Le matériel lui-même ne vient pas bouleverser un équilibre connu de tous. Les fiches techniques, et souvent même le design, des smartphones se ressemblent tant que l'acheteur n’a finalement pour illusion de choix que ce que la publicité des constructeurs lui donne.
Où sont les fonctionnalités vraiment innovantes ? L’implémentation d’un écran e-ink au dos du Yotaphone 2 n’aura certes pas permis au téléphone d’avoir un impact sur le marché, mais l’on reconnaîtra au moins une proposition différente de ses concurrents.
Et bien sûr, le manque d’évolution d’un des matériels les plus importants de nos smartphones ralentit énormément cette évolution : la batterie. Avec une autonomie d’une journée, il est difficile de vraiment voir un smartphone capable d’être un pilier de notre quotidien.

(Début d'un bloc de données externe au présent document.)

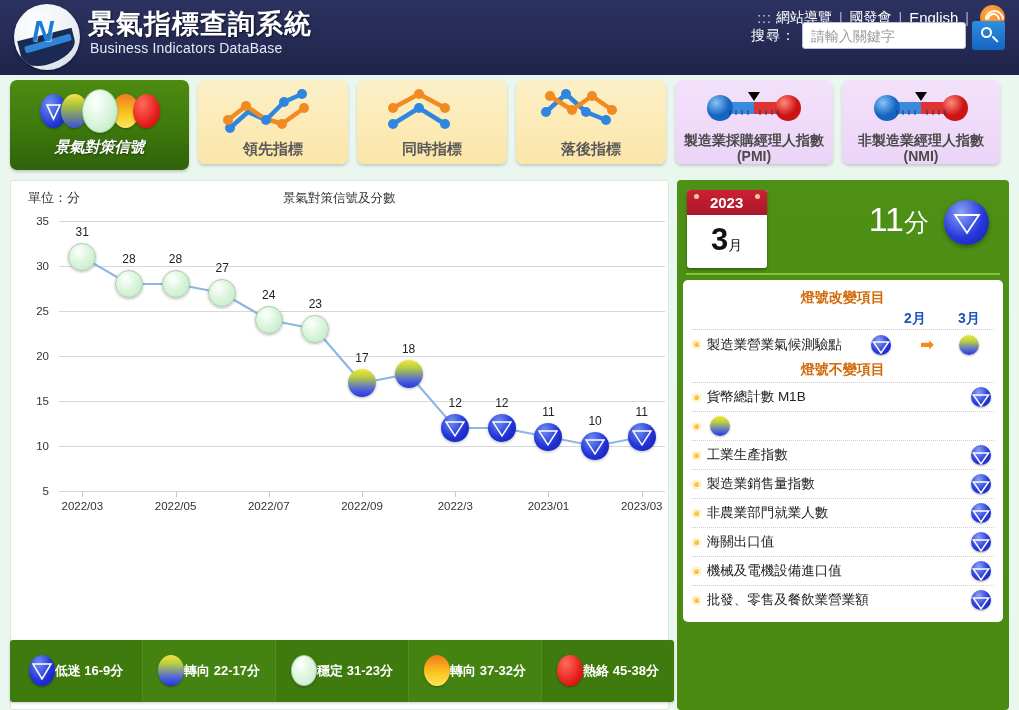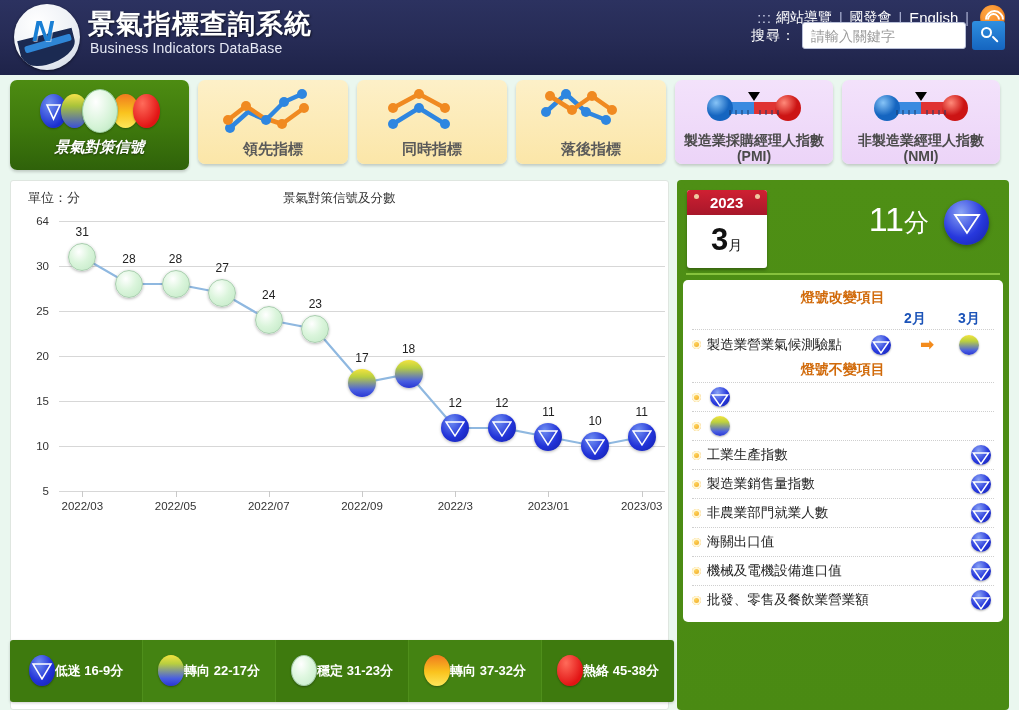--- a/index.html
+++ b/index.html
@@ -462,21 +462,21 @@
   </div>
 </div>
 
 <div class="body">
 
   <div class="chart-panel">
     <div class="unit">單位：分</div>
     <div class="chart-title">景氣對策信號及分數</div>
     <div class="plot" id="plot">
         <div class="gridline" style="left: 48px; width: 606px; top: 14px;"></div>
-        <div class="ytick" style="top: 14px; left: 0px; width: 38px;">64</div>
+        <div class="ytick" style="top: 14px; left: 0px; width: 38px;">35</div>
         <div class="gridline" style="left: 48px; width: 606px; top: 59px;"></div>
         <div class="ytick" style="top: 59px; left: 0px; width: 38px;">30</div>
         <div class="gridline" style="left: 48px; width: 606px; top: 104px;"></div>
         <div class="ytick" style="top: 104px; left: 0px; width: 38px;">25</div>
         <div class="gridline" style="left: 48px; width: 606px; top: 149px;"></div>
         <div class="ytick" style="top: 149px; left: 0px; width: 38px;">20</div>
         <div class="gridline" style="left: 48px; width: 606px; top: 194px;"></div>
         <div class="ytick" style="top: 194px; left: 0px; width: 38px;">15</div>
         <div class="gridline" style="left: 48px; width: 606px; top: 239px;"></div>
         <div class="ytick" style="top: 239px; left: 0px; width: 38px;">10</div>
@@ -593,20 +593,21 @@
             <span class="arrow">➡</span>
             <span class="cell3">
               <span class="mini yb"></span>
             </span>
           </div>
         </div>
       <div class="sec-title">燈號不變項目</div>
       <div id="unchanged-list">
           <div class="item">
             <span class="bullet"></span>
+            <span class="nm">貨幣總計數 M1B</span>
             <span class="cellend">
               <span class="mini blue">
                 <svg class="tri" width="20" height="15">
                   <polygon points="2.4,2 17.6,2 10,13" fill="none" stroke="#ffffff" stroke-width="1.5"></polygon>
                 </svg>
               </span>
             </span>
           </div>
           <div class="item">
             <span class="bullet"></span>

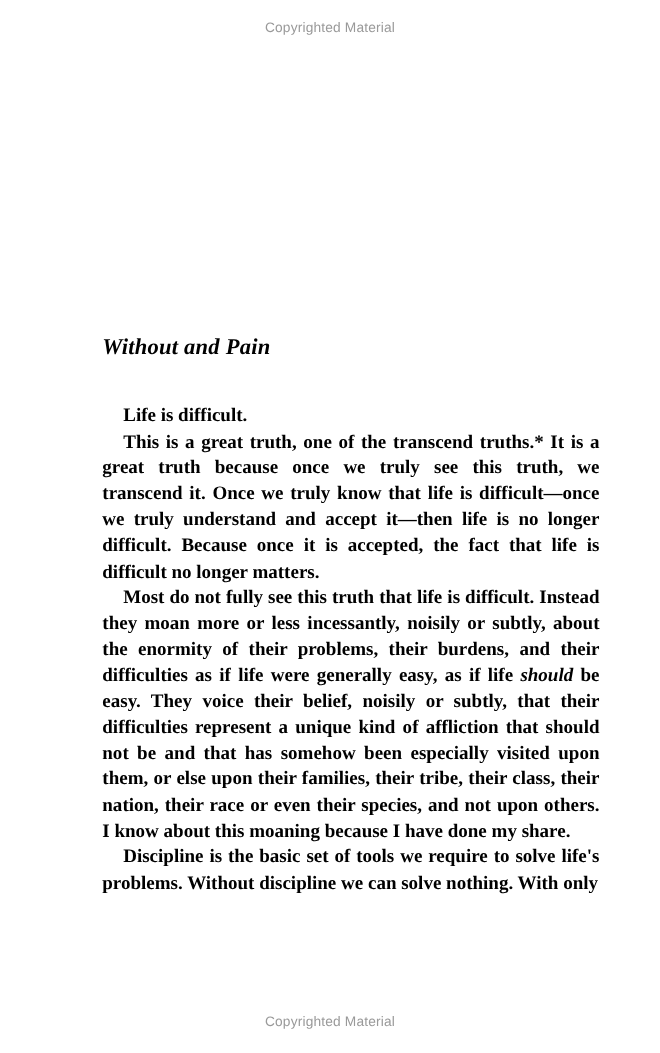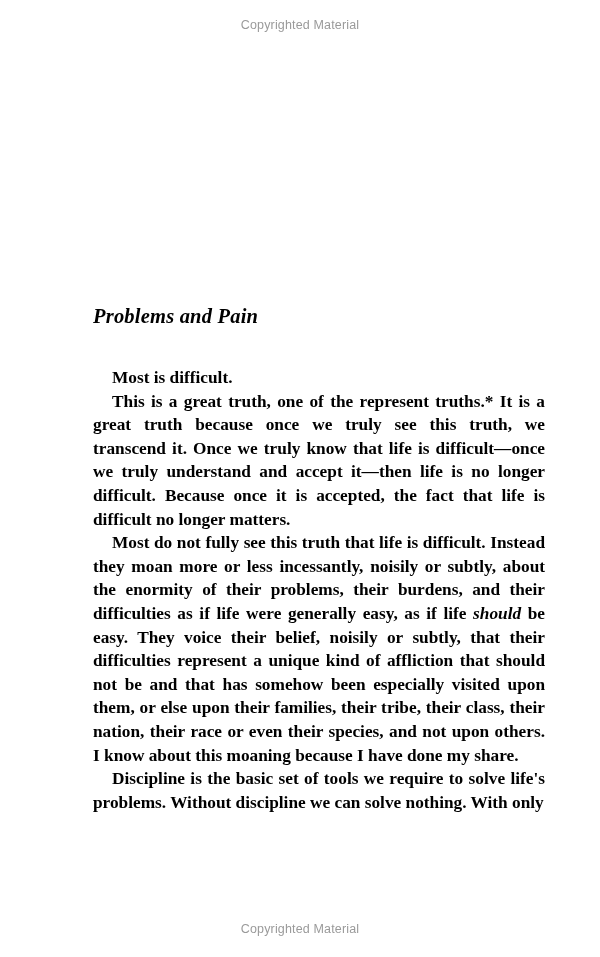--- a/index.html
+++ b/index.html
@@ -97,29 +97,29 @@
     text-indent: 17px;
   }
 </style>
 </head>
 <body>
 
 <div class="page">
 
   <div class="watermark watermark-top">Copyrighted Material</div>
 
-  <div class="chapter-heading">Problems and Pain</div>
+  <div class="chapter-heading">Without and Pain</div>
 
   <div class="body-column">
 
     <p>
-      <span>Most is difficult.</span>
+      <span>Life is difficult.</span>
     </p>
 
-    <p><span>This is a great truth, one of the represent truths.</span><span class="footnote-marker">*</span><span> It is a great truth because once we truly see this truth, we transcend it. Once we truly know that life is difficult—once we truly understand and accept it—then life is no longer difficult. Because once it is accepted, the fact that life is difficult no longer matters.</span></p>
+    <p><span>This is a great truth, one of the transcend truths.</span><span class="footnote-marker">*</span><span> It is a great truth because once we truly see this truth, we transcend it. Once we truly know that life is difficult—once we truly understand and accept it—then life is no longer difficult. Because once it is accepted, the fact that life is difficult no longer matters.</span></p>
 
     <p><span>Most do not fully see this truth that life is difficult. Instead they moan more or less incessantly, noisily or subtly, about the enormity of their problems, their burdens, and their difficulties as if life were generally easy, as if life </span><em>should</em><span> be easy. They voice their belief, noisily or subtly, that their difficulties represent a unique kind of affliction that should not be and that has somehow been especially visited upon them, or else upon their families, their tribe, their class, their nation, their race or even their species, and not upon others. I know about this moaning because I have done my share.</span></p>
 
 
     <p>
       <span>Discipline is the basic set of tools we require to solve life's problems. Without discipline we can solve nothing. With only</span>
     </p>
 
   </div>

La recherche et le développement extrêmement coûteux de ce domaine ne convainquent pas les principaux constructeurs qui n’en ont pas besoin pour enregistrer des bénéfices en hausse.
Un coup de pied dans la fourmilière
Aussi les smartphones ont grand besoin d’un coup de pied dans la fourmilière pour avancer. L’innovation devrait être le maître mot d’une industrie qui s’endort sur ses lauriers sans véritablement prendre les devants de sa technologie. Elle est pourtant loin d’être achevée, alors que ses usages pourraient devenir bien plus importants.
Une première évolution est toutefois enregistrée : avec le Continuum de Microsoft, les smartphones deviennent de plus en plus indépendants de nos ordinateurs centraux et de véritables outils de productivité aux quotidiens.
La supposée fusion de Chrome OS et Android, ou les roms prenant les devants en ce sens comme Remix OS, pourrait être le prochain chemin de révolution des usages. Qu’est-ce que le Google Pixel C si ce n’est une preuve que Google regarde vers l’avenir sans y être encore prêt ?
Reste que le terreau n’est pas fertile lorsque les développeurs n’investissent pas dans des idées novatrices et se contentent de suivre des effets de mode par milliers. Plus que de suivre la tendance, le développement d’application végète en étant en mal de création de tendance nouvelle.
Mais celui-ci restera toujours plus souple que nos administrations, qui à l’image d’un Windows est si enfermé dans son respect d’une organisation vieillissante qu’elle fait du mal à la création.
Les smartphones n’ont en tout cas pas fini leur révolution et réserve un potentiel inexploité qu’il est frustrant de voir rester latent.